TASK OBJECTIVE: Lines in the listing below that contain the string "niet" are to be found and copied.
┄┄┄┄┄┄┄┄┄┄┄┄┄┄┄┄┄┄┄┄
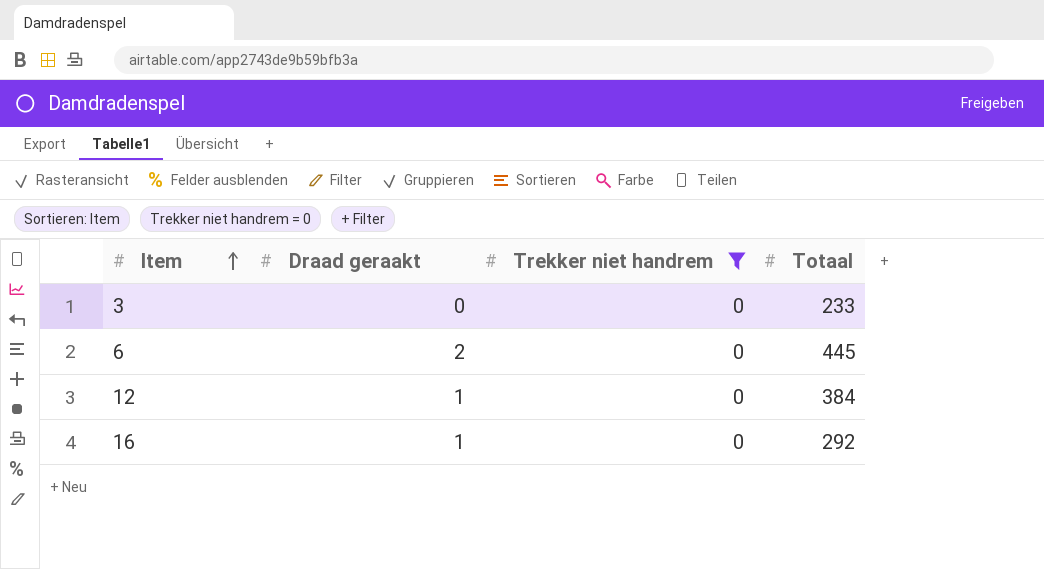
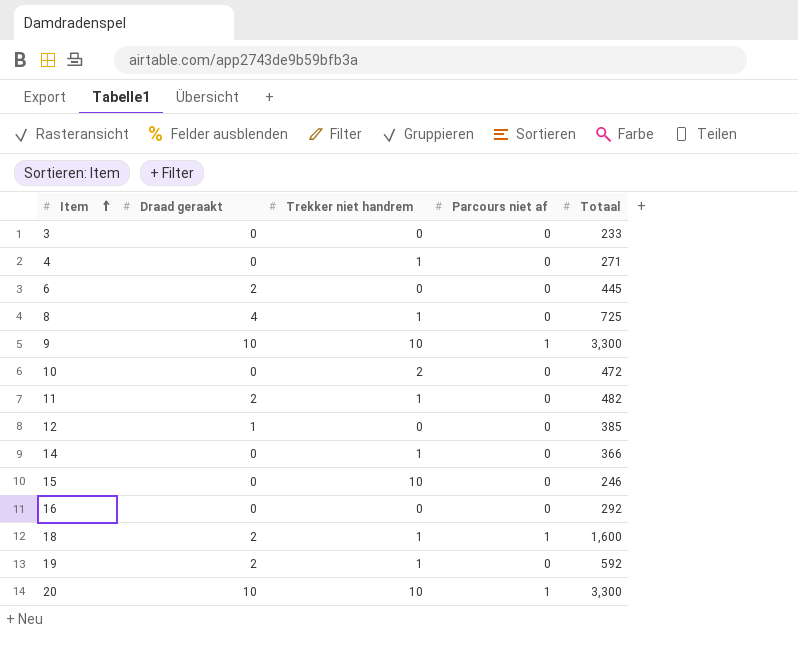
filter: Trekker niet handrem = 0 -> none
column Parcours niet af | position: none -> 4
12 | Totaal: 384 -> 385
16 | Draad geraakt: 1 -> 0

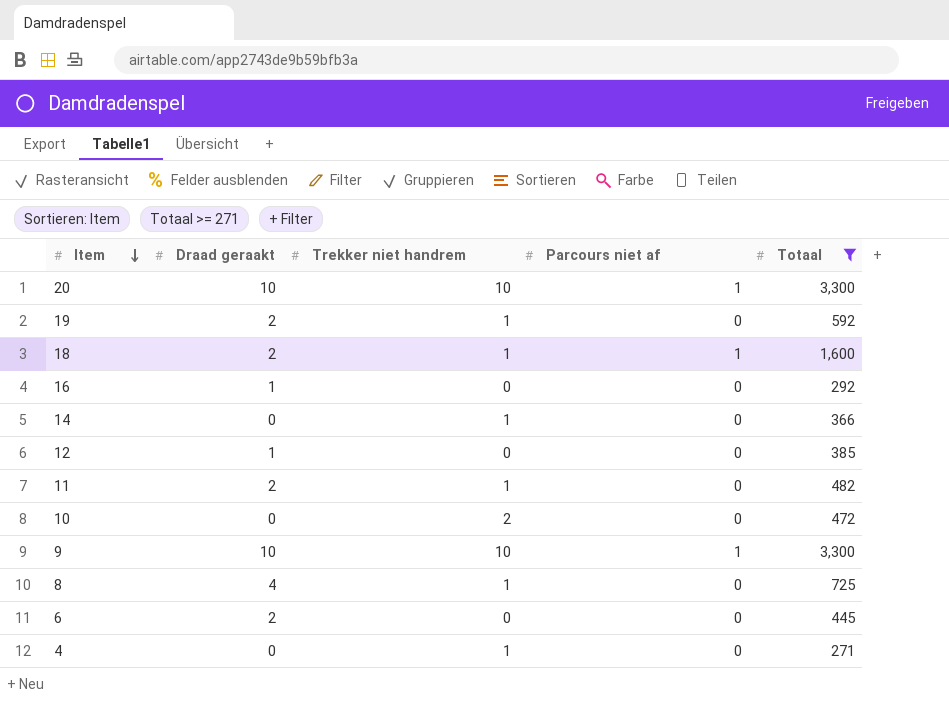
filter: none -> Totaal >= 271
row order: Item ascending -> Item descending
16 | Draad geraakt: 0 -> 1

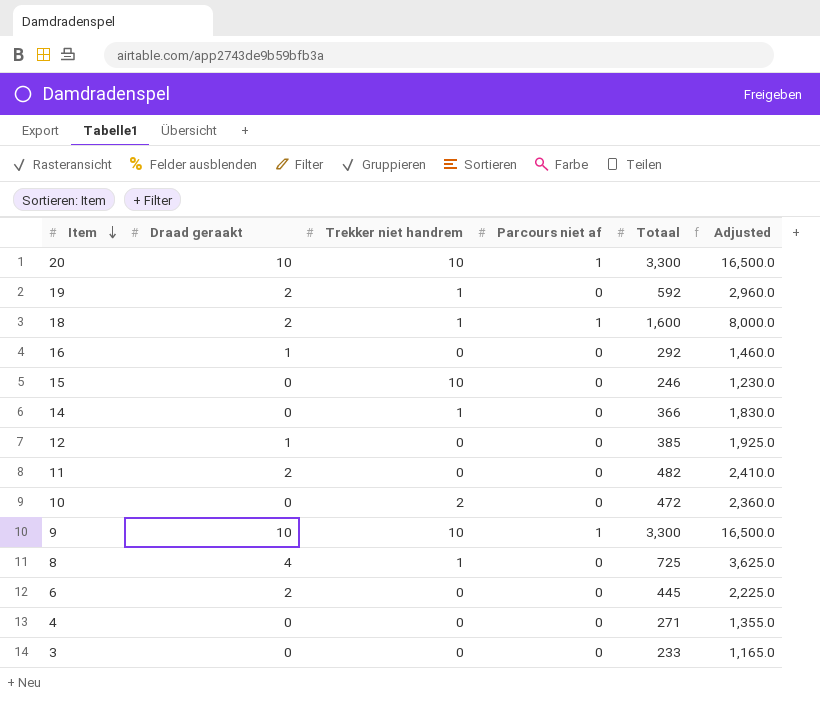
filter: Totaal >= 271 -> none
column Adjusted | formula: none -> [Totaal] * 5
11 | Trekker niet handrem: 1 -> 0
4 | Trekker niet handrem: 1 -> 0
┄┄┄┄┄┄┄┄┄┄┄┄┄┄┄┄┄┄┄┄
EXERCISE ANSWER:
filter: Trekker niet handrem = 0 -> none
column Parcours niet af | position: none -> 4
11 | Trekker niet handrem: 1 -> 0
4 | Trekker niet handrem: 1 -> 0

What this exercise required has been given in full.